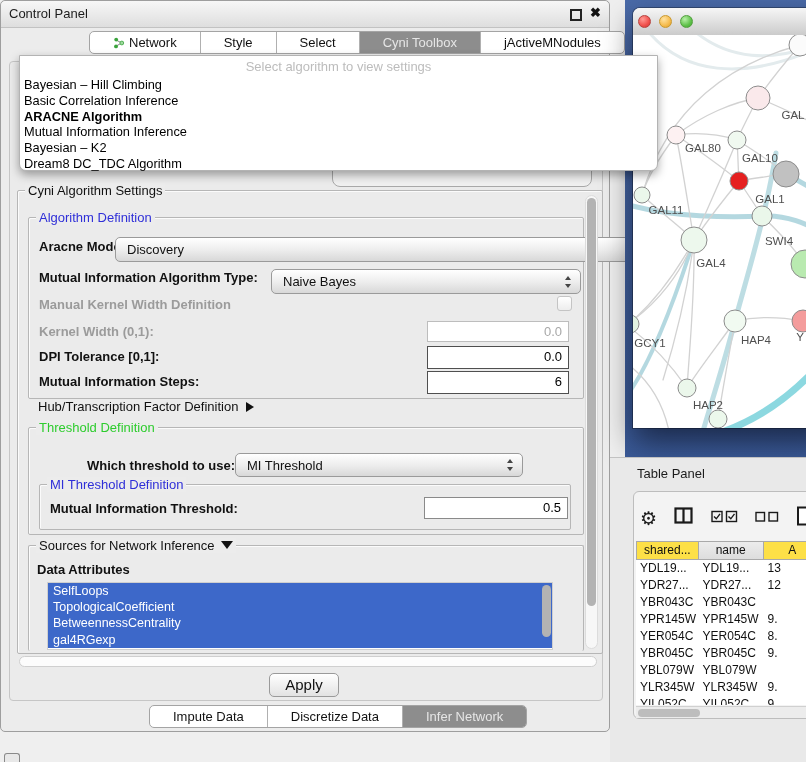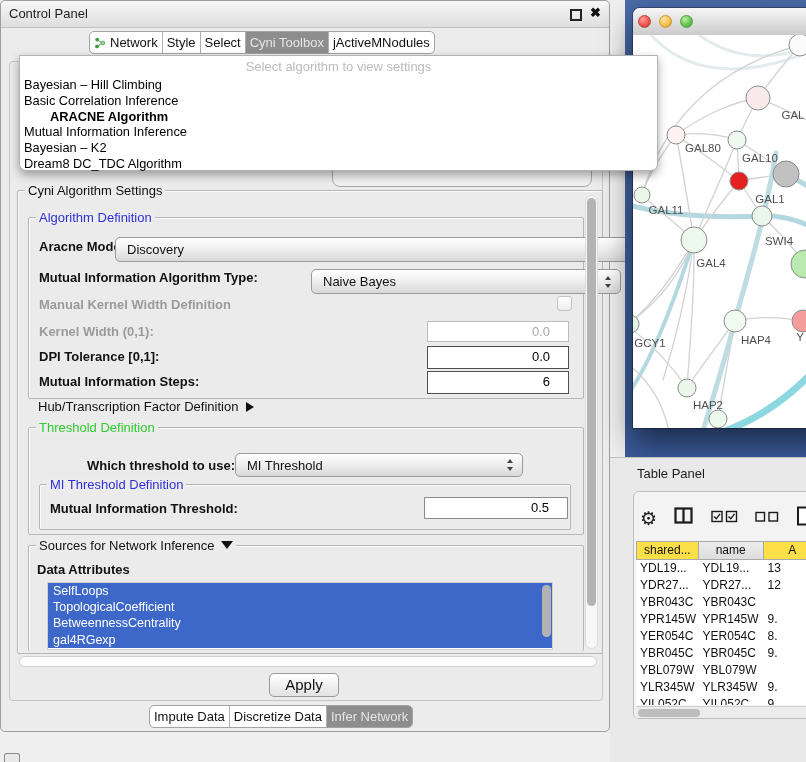--- a/index.html
+++ b/index.html
@@ -12,21 +12,21 @@
   .cp-titlebar{position:absolute;left:0;top:0;right:0;height:26px;
     background:linear-gradient(#f7f7f7,#dedede);border-bottom:1px solid #c2c2c2;
     border-radius:5px 5px 0 0;padding-left:35px;}
   .cp-title{position:absolute;left:8px;top:0;line-height:26px;font-size:13px;color:#1c1c1c;}
   .float-btn{position:absolute;right:27px;top:8px;width:8px;height:8px;border:2px solid #222;}
   .close-btn{position:absolute;right:8px;top:4px;font-size:13px;font-weight:bold;color:#111;}
 
   
   .tabbar{position:absolute;display:flex;height:23px;background:#fff;border:1px solid #a4a4a4;
     border-radius:5px;overflow:hidden;box-sizing:border-box;}
-  .tabbar .tab{display:flex;align-items:center;gap:4px;padding:0 4px;font-size:13px;
+  .tabbar .tab{display:flex;align-items:center;gap:4px;padding:0 23px;font-size:13px;
     border-right:1px solid #b0b0b0;color:#111;white-space:nowrap;}
   .tabbar .tab:last-child{border-right:none;}
   .tabbar .tab.selected{background:#8d8d8d;color:#e6e6e6;}
   #top-tabs{left:88px;top:30px;}
   #bottom-tabs{left:148px;top:704px;}
 
   
   .cp-content{position:absolute;left:8px;top:60px;width:594px;height:640px;
     background:#ebebeb;border:1px solid #c6c6c6;border-radius:4px;box-sizing:border-box;}
 
@@ -37,21 +37,21 @@
     border-radius:6px;background:linear-gradient(#8cc0ef,#4a8fd4);border:1px solid #3a7cc0;}
   .frag-box{position:absolute;left:330px;top:147px;width:258px;height:36px;
     border:1px solid #a8a8a8;border-radius:8px;background:#f0f0f0;z-index:1;}
 
   
   .dropdown{position:absolute;left:18px;top:54px;width:639px;height:116px;background:#fff;
     border:1px solid #b3b3b3;border-radius:0 0 7px 7px;box-shadow:0 4px 10px rgba(0,0,0,.35);
     z-index:5;box-sizing:border-box;}
   .dd-placeholder{height:18px;padding-top:3px;text-align:center;font-size:13px;color:#bcbcbc;}
   .dd-item{font-size:12.8px;line-height:15.8px;padding-left:4px;color:#000;white-space:nowrap;}
-  .dd-item.bold{font-weight:bold;margin-left:26px;}
+  .dd-item.bold{font-weight:bold;}
 
   
   .group{position:absolute;border:1px solid #b6b6b6;border-radius:2px;
     box-shadow:inset 1px 1px 0 rgba(255,255,255,.8);box-sizing:border-box;}
   .legend{position:absolute;top:-8px;left:7px;background:#ececec;padding:0 3px;
     font-size:13px;white-space:nowrap;}
   .legend.blue{color:#2f2fd8;}
   .legend.green{color:#2ecc2e;}
 
   .lbl{position:absolute;font-size:13px;font-weight:bold;color:#111;white-space:nowrap;}
@@ -62,21 +62,21 @@
     border:1px solid #9a9a9a;border-radius:5px;box-sizing:border-box;
     font-size:13px;color:#111;line-height:23px;padding-left:11px;}
   .combo .arrows{position:absolute;right:8px;top:50%;margin-top:-6px;width:8px;height:12px;}
   .combo .arrows:before{content:"";position:absolute;left:1px;top:0;border-left:3.5px solid transparent;
     border-right:3.5px solid transparent;border-bottom:4.5px solid #444;}
   .combo .arrows:after{content:"";position:absolute;left:1px;bottom:0;border-left:3.5px solid transparent;
     border-right:3.5px solid transparent;border-top:4.5px solid #444;}
 
   
   .field{position:absolute;background:#fff;border:1.5px solid #4f4f4f;box-sizing:border-box;
-    font-size:13px;text-align:right;padding-right:18px;color:#000;}
+    font-size:13px;text-align:right;padding-right:6px;color:#000;}
   .field.disabled{border:1px solid #bdbdbd;color:#a8a8a8;}
 
   .checkbox{position:absolute;width:15px;height:15px;border:1px solid #c4c4c4;border-radius:3px;
     background:linear-gradient(#ffffff,#ededed);box-sizing:border-box;}
 
   .tri-right{display:inline-block;margin-left:8px;width:0;height:0;
     border-top:5.5px solid transparent;border-bottom:5.5px solid transparent;border-left:8px solid #111;
     vertical-align:-1px;}
   .tri-down{display:inline-block;margin-left:6px;width:0;height:0;
     border-left:6.5px solid transparent;border-right:6.5px solid transparent;border-top:8px solid #111;
@@ -199,21 +199,21 @@
       <div class="group" style="left:10px;top:26px;width:556px;height:182px;">
         <span class="legend blue">Algorithm Definition</span>
 
         <span class="lbl" style="left:10px;top:21px;">Aracne Mode:</span>
         <div class="combo" style="left:86px;top:19px;width:528px;height:25px;">
           <span>Discovery</span>
           <span class="arrows"></span>
         </div>
 
         <span class="lbl" style="left:10px;top:52px;">Mutual Information Algorithm Type:</span>
-        <div class="combo" style="left:242px;top:51px;width:310px;height:25px;margin-left:40px;">
+        <div class="combo" style="left:242px;top:51px;width:310px;height:25px;">
           <span>Naive Bayes</span>
           <span class="arrows"></span>
         </div>
 
         <span class="lbl disabled" style="left:10px;top:79px;">Manual Kernel Width Definition</span>
         <span class="checkbox" style="left:528px;top:78px;"></span>
 
         <span class="lbl disabled" style="left:10px;top:106px;">Kernel Width (0,1):</span>
         <div class="field disabled" style="left:398px;top:103px;width:142px;height:21px;line-height:19px;">0.0</div>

#### Work instruction:
With the pictures left out, transcribe the material exactly.

#### Task answer:
--- a/index.html
+++ b/index.html
@@ -12,21 +12,21 @@
   .cp-titlebar{position:absolute;left:0;top:0;right:0;height:26px;
     background:linear-gradient(#f7f7f7,#dedede);border-bottom:1px solid #c2c2c2;
     border-radius:5px 5px 0 0;padding-left:35px;}
   .cp-title{position:absolute;left:8px;top:0;line-height:26px;font-size:13px;color:#1c1c1c;}
   .float-btn{position:absolute;right:27px;top:8px;width:8px;height:8px;border:2px solid #222;}
   .close-btn{position:absolute;right:8px;top:4px;font-size:13px;font-weight:bold;color:#111;}
 
   
   .tabbar{position:absolute;display:flex;height:23px;background:#fff;border:1px solid #a4a4a4;
     border-radius:5px;overflow:hidden;box-sizing:border-box;}
-  .tabbar .tab{display:flex;align-items:center;gap:4px;padding:0 4px;font-size:13px;
+  .tabbar .tab{display:flex;align-items:center;gap:4px;padding:0 23px;font-size:13px;
     border-right:1px solid #b0b0b0;color:#111;white-space:nowrap;}
   .tabbar .tab:last-child{border-right:none;}
   .tabbar .tab.selected{background:#8d8d8d;color:#e6e6e6;}
   #top-tabs{left:88px;top:30px;}
   #bottom-tabs{left:148px;top:704px;}
 
   
   .cp-content{position:absolute;left:8px;top:60px;width:594px;height:640px;
     background:#ebebeb;border:1px solid #c6c6c6;border-radius:4px;box-sizing:border-box;}
 
@@ -37,21 +37,21 @@
     border-radius:6px;background:linear-gradient(#8cc0ef,#4a8fd4);border:1px solid #3a7cc0;}
   .frag-box{position:absolute;left:330px;top:147px;width:258px;height:36px;
     border:1px solid #a8a8a8;border-radius:8px;background:#f0f0f0;z-index:1;}
 
   
   .dropdown{position:absolute;left:18px;top:54px;width:639px;height:116px;background:#fff;
     border:1px solid #b3b3b3;border-radius:0 0 7px 7px;box-shadow:0 4px 10px rgba(0,0,0,.35);
     z-index:5;box-sizing:border-box;}
   .dd-placeholder{height:18px;padding-top:3px;text-align:center;font-size:13px;color:#bcbcbc;}
   .dd-item{font-size:12.8px;line-height:15.8px;padding-left:4px;color:#000;white-space:nowrap;}
-  .dd-item.bold{font-weight:bold;margin-left:26px;}
+  .dd-item.bold{font-weight:bold;}
 
   
   .group{position:absolute;border:1px solid #b6b6b6;border-radius:2px;
     box-shadow:inset 1px 1px 0 rgba(255,255,255,.8);box-sizing:border-box;}
   .legend{position:absolute;top:-8px;left:7px;background:#ececec;padding:0 3px;
     font-size:13px;white-space:nowrap;}
   .legend.blue{color:#2f2fd8;}
   .legend.green{color:#2ecc2e;}
 
   .lbl{position:absolute;font-size:13px;font-weight:bold;color:#111;white-space:nowrap;}
@@ -62,21 +62,21 @@
     border:1px solid #9a9a9a;border-radius:5px;box-sizing:border-box;
     font-size:13px;color:#111;line-height:23px;padding-left:11px;}
   .combo .arrows{position:absolute;right:8px;top:50%;margin-top:-6px;width:8px;height:12px;}
   .combo .arrows:before{content:"";position:absolute;left:1px;top:0;border-left:3.5px solid transparent;
     border-right:3.5px solid transparent;border-bottom:4.5px solid #444;}
   .combo .arrows:after{content:"";position:absolute;left:1px;bottom:0;border-left:3.5px solid transparent;
     border-right:3.5px solid transparent;border-top:4.5px solid #444;}
 
   
   .field{position:absolute;background:#fff;border:1.5px solid #4f4f4f;box-sizing:border-box;
-    font-size:13px;text-align:right;padding-right:18px;color:#000;}
+    font-size:13px;text-align:right;padding-right:6px;color:#000;}
   .field.disabled{border:1px solid #bdbdbd;color:#a8a8a8;}
 
   .checkbox{position:absolute;width:15px;height:15px;border:1px solid #c4c4c4;border-radius:3px;
     background:linear-gradient(#ffffff,#ededed);box-sizing:border-box;}
 
   .tri-right{display:inline-block;margin-left:8px;width:0;height:0;
     border-top:5.5px solid transparent;border-bottom:5.5px solid transparent;border-left:8px solid #111;
     vertical-align:-1px;}
   .tri-down{display:inline-block;margin-left:6px;width:0;height:0;
     border-left:6.5px solid transparent;border-right:6.5px solid transparent;border-top:8px solid #111;
@@ -199,21 +199,21 @@
       <div class="group" style="left:10px;top:26px;width:556px;height:182px;">
         <span class="legend blue">Algorithm Definition</span>
 
         <span class="lbl" style="left:10px;top:21px;">Aracne Mode:</span>
         <div class="combo" style="left:86px;top:19px;width:528px;height:25px;">
           <span>Discovery</span>
           <span class="arrows"></span>
         </div>
 
         <span class="lbl" style="left:10px;top:52px;">Mutual Information Algorithm Type:</span>
-        <div class="combo" style="left:242px;top:51px;width:310px;height:25px;margin-left:40px;">
+        <div class="combo" style="left:242px;top:51px;width:310px;height:25px;">
           <span>Naive Bayes</span>
           <span class="arrows"></span>
         </div>
 
         <span class="lbl disabled" style="left:10px;top:79px;">Manual Kernel Width Definition</span>
         <span class="checkbox" style="left:528px;top:78px;"></span>
 
         <span class="lbl disabled" style="left:10px;top:106px;">Kernel Width (0,1):</span>
         <div class="field disabled" style="left:398px;top:103px;width:142px;height:21px;line-height:19px;">0.0</div>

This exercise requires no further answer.